#### [Exercise brief]
Output range, inclusive: from the line containing "[625,52,647,62] ben -> [264,207,296,219] been" to the line containing "[91,79,448,98] (yaycl)[https://github.com/seandst/yaycl] ->". Restate those lines from the data below word for word and only those.

#####

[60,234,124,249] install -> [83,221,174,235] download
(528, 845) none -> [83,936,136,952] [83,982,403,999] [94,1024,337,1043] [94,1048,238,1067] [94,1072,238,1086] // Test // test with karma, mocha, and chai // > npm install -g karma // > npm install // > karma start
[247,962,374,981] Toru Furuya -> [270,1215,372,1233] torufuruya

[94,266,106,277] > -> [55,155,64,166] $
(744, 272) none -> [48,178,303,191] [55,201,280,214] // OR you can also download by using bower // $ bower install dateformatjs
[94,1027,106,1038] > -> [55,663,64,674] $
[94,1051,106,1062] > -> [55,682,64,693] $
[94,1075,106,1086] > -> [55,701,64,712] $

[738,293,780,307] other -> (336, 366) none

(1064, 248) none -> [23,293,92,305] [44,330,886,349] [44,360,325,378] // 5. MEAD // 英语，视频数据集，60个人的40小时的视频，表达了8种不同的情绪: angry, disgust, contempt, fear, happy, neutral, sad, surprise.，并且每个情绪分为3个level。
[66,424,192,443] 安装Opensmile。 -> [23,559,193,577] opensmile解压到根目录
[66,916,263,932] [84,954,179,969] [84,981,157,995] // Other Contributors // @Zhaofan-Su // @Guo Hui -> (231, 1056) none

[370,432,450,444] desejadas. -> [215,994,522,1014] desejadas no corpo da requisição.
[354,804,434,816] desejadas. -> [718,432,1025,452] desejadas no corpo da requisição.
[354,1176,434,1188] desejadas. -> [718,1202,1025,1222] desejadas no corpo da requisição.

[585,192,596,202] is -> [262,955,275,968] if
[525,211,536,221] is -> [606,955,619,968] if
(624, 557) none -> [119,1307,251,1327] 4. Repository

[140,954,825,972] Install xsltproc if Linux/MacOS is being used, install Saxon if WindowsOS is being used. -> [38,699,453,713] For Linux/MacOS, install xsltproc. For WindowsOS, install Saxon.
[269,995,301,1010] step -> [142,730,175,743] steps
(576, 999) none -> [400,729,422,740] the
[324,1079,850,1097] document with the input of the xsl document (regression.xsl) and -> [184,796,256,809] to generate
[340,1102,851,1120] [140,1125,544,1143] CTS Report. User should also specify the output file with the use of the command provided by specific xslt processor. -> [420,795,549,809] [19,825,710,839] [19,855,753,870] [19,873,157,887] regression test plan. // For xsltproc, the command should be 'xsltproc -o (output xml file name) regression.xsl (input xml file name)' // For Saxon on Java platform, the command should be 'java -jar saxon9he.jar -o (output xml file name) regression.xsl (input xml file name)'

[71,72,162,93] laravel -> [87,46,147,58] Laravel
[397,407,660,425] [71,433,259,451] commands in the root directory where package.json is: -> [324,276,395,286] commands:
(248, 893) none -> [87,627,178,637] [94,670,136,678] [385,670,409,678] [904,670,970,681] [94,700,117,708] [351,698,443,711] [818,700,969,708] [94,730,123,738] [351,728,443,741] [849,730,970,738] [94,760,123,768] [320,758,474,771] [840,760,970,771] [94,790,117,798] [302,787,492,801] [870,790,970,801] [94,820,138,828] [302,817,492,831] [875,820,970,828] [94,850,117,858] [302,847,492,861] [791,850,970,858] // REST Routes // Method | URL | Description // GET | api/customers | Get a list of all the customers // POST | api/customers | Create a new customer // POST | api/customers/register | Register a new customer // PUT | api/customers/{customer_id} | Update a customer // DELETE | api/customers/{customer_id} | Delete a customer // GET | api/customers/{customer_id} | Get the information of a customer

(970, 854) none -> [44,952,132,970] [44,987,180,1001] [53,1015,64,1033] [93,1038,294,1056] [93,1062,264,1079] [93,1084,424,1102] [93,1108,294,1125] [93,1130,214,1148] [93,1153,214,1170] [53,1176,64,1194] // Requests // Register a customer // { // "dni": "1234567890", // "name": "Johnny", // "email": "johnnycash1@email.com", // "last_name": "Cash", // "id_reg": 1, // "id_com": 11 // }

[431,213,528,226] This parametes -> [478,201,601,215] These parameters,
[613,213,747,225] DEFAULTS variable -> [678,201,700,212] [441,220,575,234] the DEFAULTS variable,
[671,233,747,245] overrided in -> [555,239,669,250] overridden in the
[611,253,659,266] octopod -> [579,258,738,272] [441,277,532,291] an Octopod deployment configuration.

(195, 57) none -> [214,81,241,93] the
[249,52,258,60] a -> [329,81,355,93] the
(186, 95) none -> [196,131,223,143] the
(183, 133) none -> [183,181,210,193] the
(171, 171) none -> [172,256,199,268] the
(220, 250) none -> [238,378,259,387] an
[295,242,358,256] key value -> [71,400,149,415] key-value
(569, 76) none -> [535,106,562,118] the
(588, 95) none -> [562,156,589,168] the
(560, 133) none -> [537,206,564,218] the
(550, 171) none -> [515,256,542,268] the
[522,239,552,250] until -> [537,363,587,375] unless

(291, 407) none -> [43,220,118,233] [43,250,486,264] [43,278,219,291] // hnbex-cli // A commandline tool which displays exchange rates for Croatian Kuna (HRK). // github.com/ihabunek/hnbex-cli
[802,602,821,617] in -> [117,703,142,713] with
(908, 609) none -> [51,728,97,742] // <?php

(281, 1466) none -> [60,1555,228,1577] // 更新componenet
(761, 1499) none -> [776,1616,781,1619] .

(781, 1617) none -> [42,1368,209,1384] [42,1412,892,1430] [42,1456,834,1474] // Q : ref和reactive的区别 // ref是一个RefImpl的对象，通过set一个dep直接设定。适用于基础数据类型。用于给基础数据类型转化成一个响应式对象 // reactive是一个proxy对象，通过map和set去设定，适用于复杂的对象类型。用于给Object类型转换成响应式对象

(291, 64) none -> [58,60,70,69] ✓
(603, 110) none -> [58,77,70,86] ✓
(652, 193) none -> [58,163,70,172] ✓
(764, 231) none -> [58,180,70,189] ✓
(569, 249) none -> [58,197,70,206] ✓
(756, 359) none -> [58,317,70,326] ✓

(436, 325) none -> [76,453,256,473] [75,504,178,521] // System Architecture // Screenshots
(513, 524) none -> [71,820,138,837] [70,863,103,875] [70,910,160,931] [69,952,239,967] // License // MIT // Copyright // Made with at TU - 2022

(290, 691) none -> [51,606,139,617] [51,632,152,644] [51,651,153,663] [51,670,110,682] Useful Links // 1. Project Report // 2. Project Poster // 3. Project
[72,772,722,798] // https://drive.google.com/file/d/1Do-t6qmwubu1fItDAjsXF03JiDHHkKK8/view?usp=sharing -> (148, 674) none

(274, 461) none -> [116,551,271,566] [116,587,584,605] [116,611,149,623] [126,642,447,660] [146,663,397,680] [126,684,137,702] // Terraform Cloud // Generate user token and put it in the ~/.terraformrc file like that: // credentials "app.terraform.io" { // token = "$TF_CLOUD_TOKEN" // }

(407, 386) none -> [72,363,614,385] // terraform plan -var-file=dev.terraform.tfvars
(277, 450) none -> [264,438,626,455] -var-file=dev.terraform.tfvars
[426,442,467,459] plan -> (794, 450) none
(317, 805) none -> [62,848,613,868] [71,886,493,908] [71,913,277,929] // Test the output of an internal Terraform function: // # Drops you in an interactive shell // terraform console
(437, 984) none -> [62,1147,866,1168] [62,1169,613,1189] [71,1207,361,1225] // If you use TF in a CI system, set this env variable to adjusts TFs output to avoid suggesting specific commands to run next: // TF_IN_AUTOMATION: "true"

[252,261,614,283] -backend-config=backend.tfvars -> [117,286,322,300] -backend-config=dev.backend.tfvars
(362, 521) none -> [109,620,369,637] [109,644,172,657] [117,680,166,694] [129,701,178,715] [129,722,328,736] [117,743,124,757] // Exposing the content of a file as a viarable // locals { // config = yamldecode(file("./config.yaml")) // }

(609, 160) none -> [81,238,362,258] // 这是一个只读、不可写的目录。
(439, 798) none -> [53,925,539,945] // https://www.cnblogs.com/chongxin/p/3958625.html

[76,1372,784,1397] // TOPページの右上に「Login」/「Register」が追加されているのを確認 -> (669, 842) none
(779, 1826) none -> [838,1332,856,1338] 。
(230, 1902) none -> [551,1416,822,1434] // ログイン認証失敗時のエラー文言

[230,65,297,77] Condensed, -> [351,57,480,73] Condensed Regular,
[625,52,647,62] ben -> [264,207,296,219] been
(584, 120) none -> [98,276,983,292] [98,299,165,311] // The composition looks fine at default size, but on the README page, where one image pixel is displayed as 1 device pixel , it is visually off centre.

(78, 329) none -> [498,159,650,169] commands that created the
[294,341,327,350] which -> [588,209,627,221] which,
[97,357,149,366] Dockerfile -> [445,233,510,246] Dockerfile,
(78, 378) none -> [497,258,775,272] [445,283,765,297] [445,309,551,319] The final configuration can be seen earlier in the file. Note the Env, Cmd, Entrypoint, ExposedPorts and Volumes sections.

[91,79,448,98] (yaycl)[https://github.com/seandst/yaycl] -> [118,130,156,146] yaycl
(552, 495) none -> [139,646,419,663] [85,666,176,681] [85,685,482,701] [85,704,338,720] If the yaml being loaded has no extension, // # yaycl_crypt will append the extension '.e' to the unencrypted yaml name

#####

#### [Answer space]
[625,52,647,62] ben -> [264,207,296,219] been
(584, 120) none -> [98,276,983,292] [98,299,165,311] // The composition looks fine at default size, but on the README page, where one image pixel is displayed as 1 device pixel , it is visually off centre.

(78, 329) none -> [498,159,650,169] commands that created the
[294,341,327,350] which -> [588,209,627,221] which,
[97,357,149,366] Dockerfile -> [445,233,510,246] Dockerfile,
(78, 378) none -> [497,258,775,272] [445,283,765,297] [445,309,551,319] The final configuration can be seen earlier in the file. Note the Env, Cmd, Entrypoint, ExposedPorts and Volumes sections.

[91,79,448,98] (yaycl)[https://github.com/seandst/yaycl] -> [118,130,156,146] yaycl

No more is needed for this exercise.